Re: vosti metodi per Appunti

MessaggioInviato: mer apr 29, 2015 9:18 pm
da rino
E' vero, si può vivere anche senza la conoscenza della musica scritta, ci sono molti esempi in giro...
Il punto è che se devo inventarmi/studiarmi un sistema, tanto vale studiare qualcosa che già esiste ed è universale ;) ...poi come ogni altra "lingua", si è evoluta anche la musica scritta ;)
Dalla mia piccola esperienza, chi non "ama" la musica scritta, non l'ama solo per pigrizia di studiarla. Una volta capita, anche gli ex-pigri tendono ad usarla quotidianamente

Re: vosti metodi per Appunti

MessaggioInviato: mer apr 29, 2015 9:32 pm
da bumbato
io per es. sono uno di quelli che non la ama, ho sempre avuto problemi nella comprensione delle lingue straniere, ho una leggera forma dislessica che mi ha costato fatica nella lettura veloce.
mi è sufficiente restare un po' senza pratica per perdere colpi nella lettura ad alta voce dell'italiano.
sono stato invece bravissimo nel riconoscere le molecole in formula di struttura, in qualsiasi modo esse siano orientate nello spazio, cosa in cui altri miei compagni non brillavano affatto.

consideriamo l'invenzione del pentagramma: un foglio bianco, poi si tiravano 5 righe, fatto, si poteva scrivere.

diamo per scontate le tabelle e i fogli a quadretti, ma all'origine della scrittura musicale non era affatto così. avere un bel foglio a quadretti precisi e appena marcati... un sogno.

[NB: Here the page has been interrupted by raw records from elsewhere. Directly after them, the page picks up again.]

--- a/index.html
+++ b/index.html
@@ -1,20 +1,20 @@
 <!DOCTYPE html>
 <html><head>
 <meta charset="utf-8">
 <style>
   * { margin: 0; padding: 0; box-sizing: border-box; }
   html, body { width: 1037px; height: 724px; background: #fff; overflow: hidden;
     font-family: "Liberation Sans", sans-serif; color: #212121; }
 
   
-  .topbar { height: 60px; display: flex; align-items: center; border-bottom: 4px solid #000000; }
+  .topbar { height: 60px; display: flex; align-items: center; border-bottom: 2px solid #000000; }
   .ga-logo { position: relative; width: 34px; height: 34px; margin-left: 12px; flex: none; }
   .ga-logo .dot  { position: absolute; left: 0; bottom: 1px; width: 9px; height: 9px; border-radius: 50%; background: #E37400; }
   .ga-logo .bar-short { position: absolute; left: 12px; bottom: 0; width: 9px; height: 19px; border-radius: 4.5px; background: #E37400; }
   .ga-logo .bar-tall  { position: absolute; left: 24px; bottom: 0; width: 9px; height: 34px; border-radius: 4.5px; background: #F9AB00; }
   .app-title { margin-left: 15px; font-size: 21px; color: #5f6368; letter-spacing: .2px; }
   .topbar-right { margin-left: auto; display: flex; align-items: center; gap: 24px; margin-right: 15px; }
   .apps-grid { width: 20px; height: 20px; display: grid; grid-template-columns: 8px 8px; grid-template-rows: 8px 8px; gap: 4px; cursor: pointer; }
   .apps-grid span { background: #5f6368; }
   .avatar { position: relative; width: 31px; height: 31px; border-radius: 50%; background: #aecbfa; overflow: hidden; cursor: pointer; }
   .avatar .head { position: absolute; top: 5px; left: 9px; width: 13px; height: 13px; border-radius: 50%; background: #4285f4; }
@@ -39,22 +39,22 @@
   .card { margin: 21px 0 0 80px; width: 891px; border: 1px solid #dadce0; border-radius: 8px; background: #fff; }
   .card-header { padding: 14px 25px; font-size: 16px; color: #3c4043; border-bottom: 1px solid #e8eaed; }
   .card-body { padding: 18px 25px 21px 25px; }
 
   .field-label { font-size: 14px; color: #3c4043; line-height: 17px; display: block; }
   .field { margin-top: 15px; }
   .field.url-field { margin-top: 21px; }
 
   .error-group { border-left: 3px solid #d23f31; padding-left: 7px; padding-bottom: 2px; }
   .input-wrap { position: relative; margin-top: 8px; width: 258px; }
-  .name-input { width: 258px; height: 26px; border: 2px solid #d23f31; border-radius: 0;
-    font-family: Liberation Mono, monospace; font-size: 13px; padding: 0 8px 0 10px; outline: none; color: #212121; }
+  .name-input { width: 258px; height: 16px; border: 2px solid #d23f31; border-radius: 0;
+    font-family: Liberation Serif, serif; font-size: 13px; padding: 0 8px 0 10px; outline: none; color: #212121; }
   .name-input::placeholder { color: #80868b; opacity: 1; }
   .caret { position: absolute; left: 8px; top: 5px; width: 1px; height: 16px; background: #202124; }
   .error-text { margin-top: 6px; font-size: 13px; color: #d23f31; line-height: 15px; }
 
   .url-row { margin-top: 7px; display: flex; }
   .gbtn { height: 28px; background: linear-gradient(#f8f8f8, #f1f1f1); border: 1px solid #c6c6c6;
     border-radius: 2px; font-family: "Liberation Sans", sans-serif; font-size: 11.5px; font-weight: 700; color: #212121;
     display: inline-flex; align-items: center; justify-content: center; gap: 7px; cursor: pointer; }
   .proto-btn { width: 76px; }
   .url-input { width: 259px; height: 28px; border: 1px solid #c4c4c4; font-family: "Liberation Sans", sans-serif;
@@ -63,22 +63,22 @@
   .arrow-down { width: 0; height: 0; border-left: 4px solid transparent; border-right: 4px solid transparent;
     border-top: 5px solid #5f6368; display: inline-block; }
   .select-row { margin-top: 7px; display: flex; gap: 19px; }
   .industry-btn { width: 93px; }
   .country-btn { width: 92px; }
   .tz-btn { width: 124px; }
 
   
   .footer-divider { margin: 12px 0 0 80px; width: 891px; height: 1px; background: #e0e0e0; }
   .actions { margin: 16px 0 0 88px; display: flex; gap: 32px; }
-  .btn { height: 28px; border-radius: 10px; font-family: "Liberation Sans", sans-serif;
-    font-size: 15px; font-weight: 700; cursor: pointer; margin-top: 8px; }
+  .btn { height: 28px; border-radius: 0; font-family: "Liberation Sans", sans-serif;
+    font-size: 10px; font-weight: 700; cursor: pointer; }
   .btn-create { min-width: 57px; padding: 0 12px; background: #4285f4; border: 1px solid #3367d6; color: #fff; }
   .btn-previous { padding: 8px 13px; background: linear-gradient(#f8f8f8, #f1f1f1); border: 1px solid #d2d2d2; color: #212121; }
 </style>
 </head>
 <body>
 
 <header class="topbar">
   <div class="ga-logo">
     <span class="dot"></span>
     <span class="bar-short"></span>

non solo pigrizia ma anche riflessione più o meno conscia sulle potenzialità dell'attuale tecnologia, che può essere solo recentemente applicata con facilità. e il fatto che si stia ancora sulle 5 righe ad alcuni crea il disagio di questa potenzialità non espressa. non è quindi solo pigrizia ma anche "ribellione" per l'omissione delle risorse attuali.

Re: vosti metodi per Appunti

MessaggioInviato: mer apr 29, 2015 10:04 pm
da rino
Possiamo girarla come vuoi, ma sta di fatto che anzichè stare qui a fare un sacco di riflessioni più o meno fini a se stesse, tutto questo tempo potrebbe essere utilizzato per praticare un po' sullo strumento che amiamo e, perchè no, anche imparare a leggere la musica nelle sue 5 righe, o doppio rigo (endecalineo) nel caso del pianoforte.
Se le cinque righe hanno dei limiti, ecco allora che si presenta una nuovo adattamento della scrittura, come l'esempio da te descritto con la X per lo slap (nel basso elettrico).
Il punto è che la scrittura musicale indica tutto quello che serve: la posizione e quindi l'ordine delle note; la loro altezza (nel caso della batteria, quale tamburo/piatto utilizzare); e la loro durata. Non vedo perchè devo utilizzare uno schema che poco ha a che vedere con la musica ed è ingombrante su un foglio, magari accanto al testo della canzone che si sta eseguendo, quando con due notine scritte a mano in modo chiaro occupo meno spazio.
Sia chiaro che questo è solamente il mio punto di vista ;)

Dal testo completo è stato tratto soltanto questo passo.